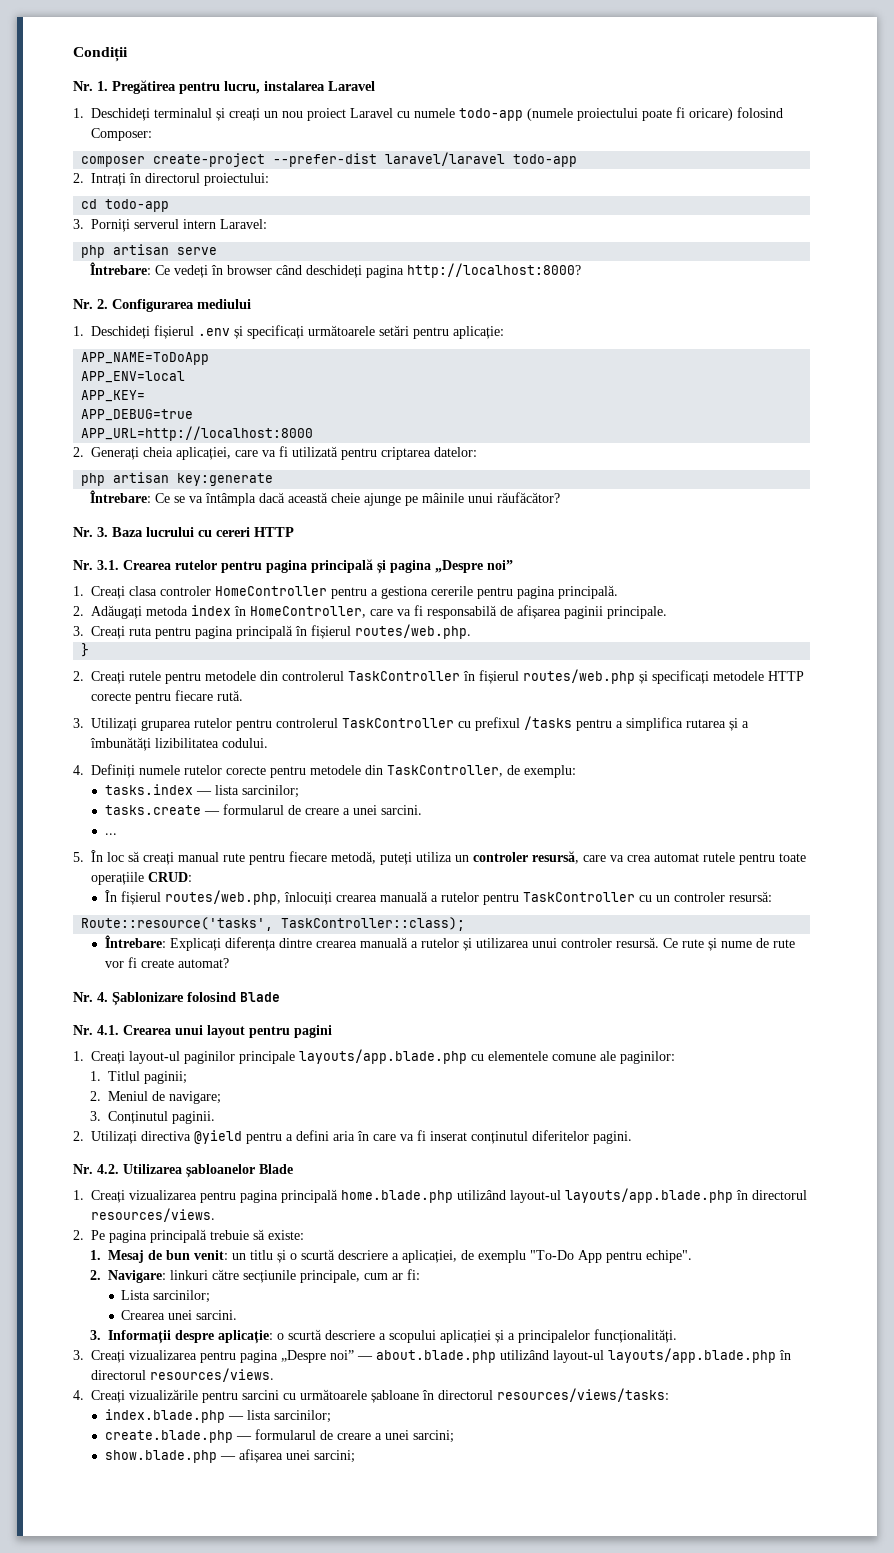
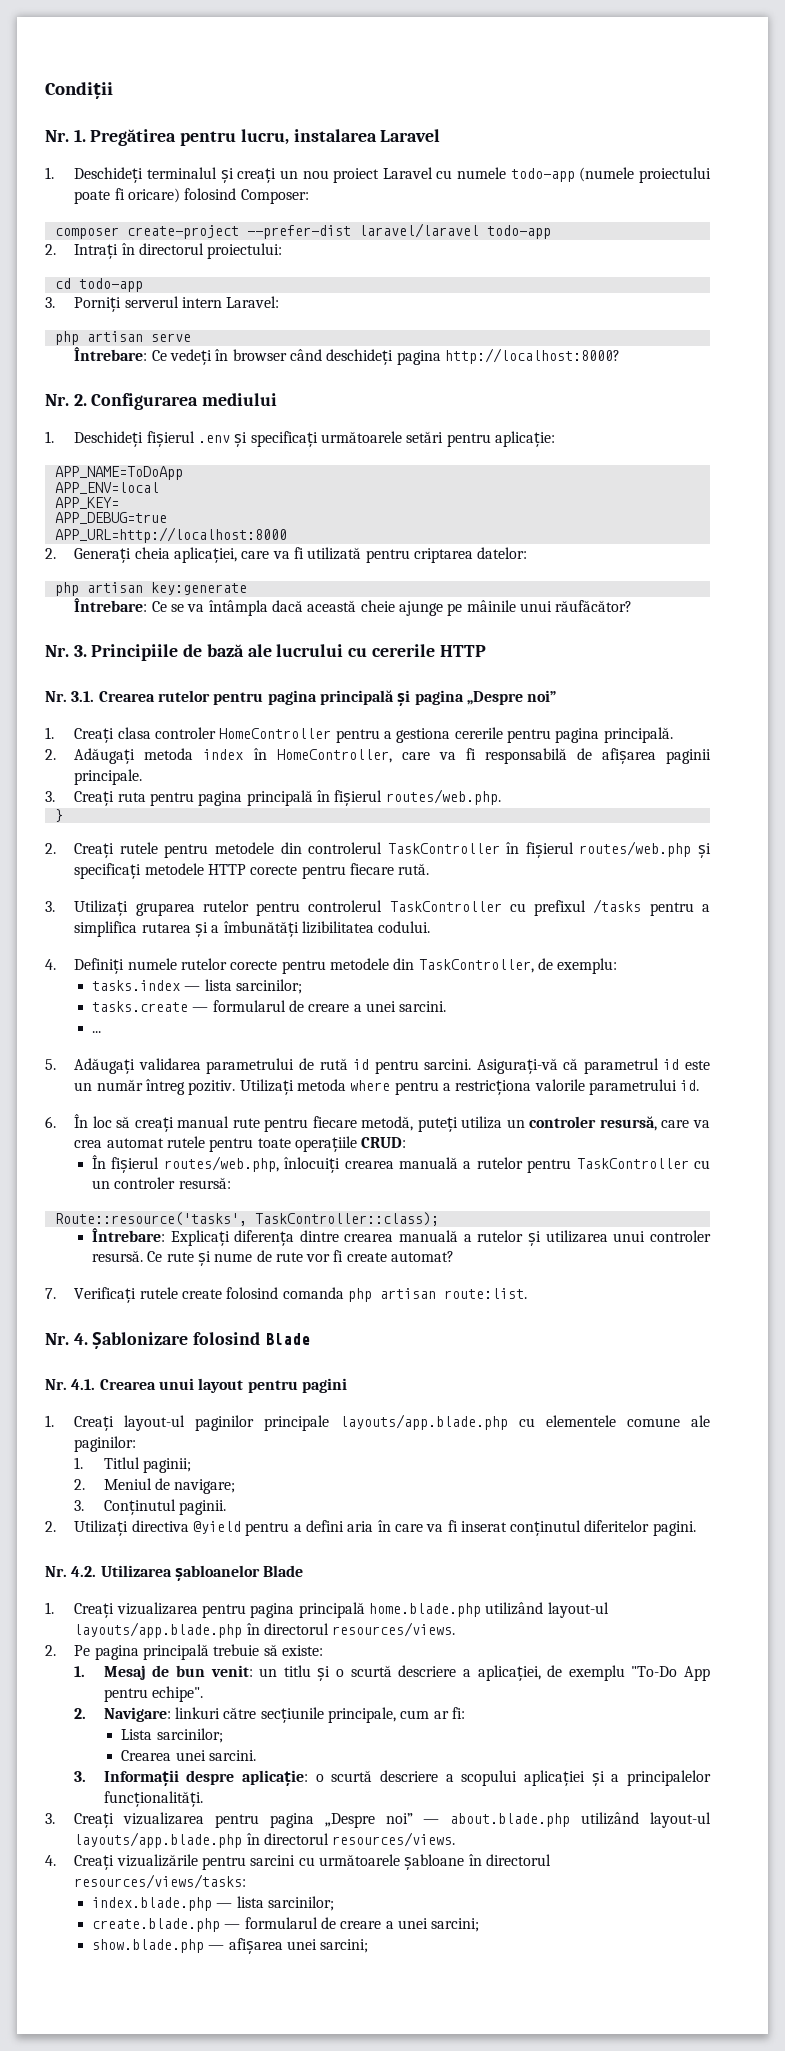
- Nr. 3. Baza lucrului cu cereri HTTP
+ Nr. 3. Principiile de bază ale lucrului cu cererile HTTP
- 5. În loc să creați manual rute pentru fiecare metodă, puteți utiliza un controler resursă, care va crea automat rutele pentru toate operațiile CRUD:
+ 5. Adăugați validarea parametrului de rută id pentru sarcini. Asigurați-vă că parametrul id este un număr întreg pozitiv. Utilizați metoda where pentru a restricționa valorile parametrului id.
+ 6. În loc să creați manual rute pentru fiecare metodă, puteți utiliza un controler resursă, care va crea automat rutele pentru toate operațiile CRUD:
+ 7. Verificați rutele create folosind comanda php artisan route:list.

Your goal: Count every line in the entries above where the word "automat" appears; respond with the number alone.

The answer: 2